__Task statement__
In your reply, write out each entry exactly as given.

Data to process below:

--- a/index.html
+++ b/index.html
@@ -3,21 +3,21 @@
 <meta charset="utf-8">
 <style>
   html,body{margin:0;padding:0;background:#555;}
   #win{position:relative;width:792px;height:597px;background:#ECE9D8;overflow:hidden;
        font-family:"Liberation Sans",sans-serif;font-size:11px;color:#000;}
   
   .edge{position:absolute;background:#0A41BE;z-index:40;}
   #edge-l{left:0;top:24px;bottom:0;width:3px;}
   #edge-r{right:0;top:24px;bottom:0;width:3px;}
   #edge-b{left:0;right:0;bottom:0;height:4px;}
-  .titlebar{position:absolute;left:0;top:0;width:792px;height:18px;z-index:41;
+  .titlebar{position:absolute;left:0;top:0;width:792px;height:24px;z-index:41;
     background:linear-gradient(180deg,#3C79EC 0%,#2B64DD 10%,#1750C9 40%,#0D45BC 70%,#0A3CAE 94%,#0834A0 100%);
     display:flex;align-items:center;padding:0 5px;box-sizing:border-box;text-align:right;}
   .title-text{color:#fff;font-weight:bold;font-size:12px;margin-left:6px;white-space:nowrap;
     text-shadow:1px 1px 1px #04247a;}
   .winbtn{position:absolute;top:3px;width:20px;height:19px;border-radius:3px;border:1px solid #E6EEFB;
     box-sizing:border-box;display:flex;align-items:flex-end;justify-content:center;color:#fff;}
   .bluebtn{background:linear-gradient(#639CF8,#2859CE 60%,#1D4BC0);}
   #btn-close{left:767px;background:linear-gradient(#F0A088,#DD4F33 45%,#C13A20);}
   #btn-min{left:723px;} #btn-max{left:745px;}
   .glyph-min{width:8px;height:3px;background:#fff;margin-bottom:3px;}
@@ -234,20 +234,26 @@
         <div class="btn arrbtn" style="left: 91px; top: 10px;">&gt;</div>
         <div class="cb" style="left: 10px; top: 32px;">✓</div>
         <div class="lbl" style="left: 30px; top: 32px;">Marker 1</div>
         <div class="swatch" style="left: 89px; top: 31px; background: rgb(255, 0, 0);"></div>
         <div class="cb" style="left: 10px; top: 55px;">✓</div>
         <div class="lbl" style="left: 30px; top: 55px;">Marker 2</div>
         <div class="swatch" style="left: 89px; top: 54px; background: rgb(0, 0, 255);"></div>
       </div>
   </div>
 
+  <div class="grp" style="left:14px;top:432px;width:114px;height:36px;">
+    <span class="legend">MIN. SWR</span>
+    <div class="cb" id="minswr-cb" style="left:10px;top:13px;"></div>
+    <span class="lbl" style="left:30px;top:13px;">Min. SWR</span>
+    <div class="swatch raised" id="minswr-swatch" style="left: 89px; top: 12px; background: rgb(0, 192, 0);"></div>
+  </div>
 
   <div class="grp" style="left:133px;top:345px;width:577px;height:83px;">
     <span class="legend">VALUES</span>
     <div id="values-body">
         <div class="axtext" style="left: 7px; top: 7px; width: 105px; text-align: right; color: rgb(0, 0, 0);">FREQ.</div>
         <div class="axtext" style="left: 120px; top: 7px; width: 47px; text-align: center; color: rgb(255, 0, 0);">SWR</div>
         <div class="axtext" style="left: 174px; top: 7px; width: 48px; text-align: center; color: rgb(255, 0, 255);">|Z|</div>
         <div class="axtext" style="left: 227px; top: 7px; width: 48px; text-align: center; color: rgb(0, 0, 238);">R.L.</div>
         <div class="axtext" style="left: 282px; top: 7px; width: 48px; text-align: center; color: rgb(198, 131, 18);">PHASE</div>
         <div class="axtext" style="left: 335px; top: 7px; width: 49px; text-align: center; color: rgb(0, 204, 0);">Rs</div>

End of Data to process.

__Answer to this exercise__
--- a/index.html
+++ b/index.html
@@ -3,21 +3,21 @@
 <meta charset="utf-8">
 <style>
   html,body{margin:0;padding:0;background:#555;}
   #win{position:relative;width:792px;height:597px;background:#ECE9D8;overflow:hidden;
        font-family:"Liberation Sans",sans-serif;font-size:11px;color:#000;}
   
   .edge{position:absolute;background:#0A41BE;z-index:40;}
   #edge-l{left:0;top:24px;bottom:0;width:3px;}
   #edge-r{right:0;top:24px;bottom:0;width:3px;}
   #edge-b{left:0;right:0;bottom:0;height:4px;}
-  .titlebar{position:absolute;left:0;top:0;width:792px;height:18px;z-index:41;
+  .titlebar{position:absolute;left:0;top:0;width:792px;height:24px;z-index:41;
     background:linear-gradient(180deg,#3C79EC 0%,#2B64DD 10%,#1750C9 40%,#0D45BC 70%,#0A3CAE 94%,#0834A0 100%);
     display:flex;align-items:center;padding:0 5px;box-sizing:border-box;text-align:right;}
   .title-text{color:#fff;font-weight:bold;font-size:12px;margin-left:6px;white-space:nowrap;
     text-shadow:1px 1px 1px #04247a;}
   .winbtn{position:absolute;top:3px;width:20px;height:19px;border-radius:3px;border:1px solid #E6EEFB;
     box-sizing:border-box;display:flex;align-items:flex-end;justify-content:center;color:#fff;}
   .bluebtn{background:linear-gradient(#639CF8,#2859CE 60%,#1D4BC0);}
   #btn-close{left:767px;background:linear-gradient(#F0A088,#DD4F33 45%,#C13A20);}
   #btn-min{left:723px;} #btn-max{left:745px;}
   .glyph-min{width:8px;height:3px;background:#fff;margin-bottom:3px;}
@@ -234,20 +234,26 @@
         <div class="btn arrbtn" style="left: 91px; top: 10px;">&gt;</div>
         <div class="cb" style="left: 10px; top: 32px;">✓</div>
         <div class="lbl" style="left: 30px; top: 32px;">Marker 1</div>
         <div class="swatch" style="left: 89px; top: 31px; background: rgb(255, 0, 0);"></div>
         <div class="cb" style="left: 10px; top: 55px;">✓</div>
         <div class="lbl" style="left: 30px; top: 55px;">Marker 2</div>
         <div class="swatch" style="left: 89px; top: 54px; background: rgb(0, 0, 255);"></div>
       </div>
   </div>
 
+  <div class="grp" style="left:14px;top:432px;width:114px;height:36px;">
+    <span class="legend">MIN. SWR</span>
+    <div class="cb" id="minswr-cb" style="left:10px;top:13px;"></div>
+    <span class="lbl" style="left:30px;top:13px;">Min. SWR</span>
+    <div class="swatch raised" id="minswr-swatch" style="left: 89px; top: 12px; background: rgb(0, 192, 0);"></div>
+  </div>
 
   <div class="grp" style="left:133px;top:345px;width:577px;height:83px;">
     <span class="legend">VALUES</span>
     <div id="values-body">
         <div class="axtext" style="left: 7px; top: 7px; width: 105px; text-align: right; color: rgb(0, 0, 0);">FREQ.</div>
         <div class="axtext" style="left: 120px; top: 7px; width: 47px; text-align: center; color: rgb(255, 0, 0);">SWR</div>
         <div class="axtext" style="left: 174px; top: 7px; width: 48px; text-align: center; color: rgb(255, 0, 255);">|Z|</div>
         <div class="axtext" style="left: 227px; top: 7px; width: 48px; text-align: center; color: rgb(0, 0, 238);">R.L.</div>
         <div class="axtext" style="left: 282px; top: 7px; width: 48px; text-align: center; color: rgb(198, 131, 18);">PHASE</div>
         <div class="axtext" style="left: 335px; top: 7px; width: 49px; text-align: center; color: rgb(0, 204, 0);">Rs</div>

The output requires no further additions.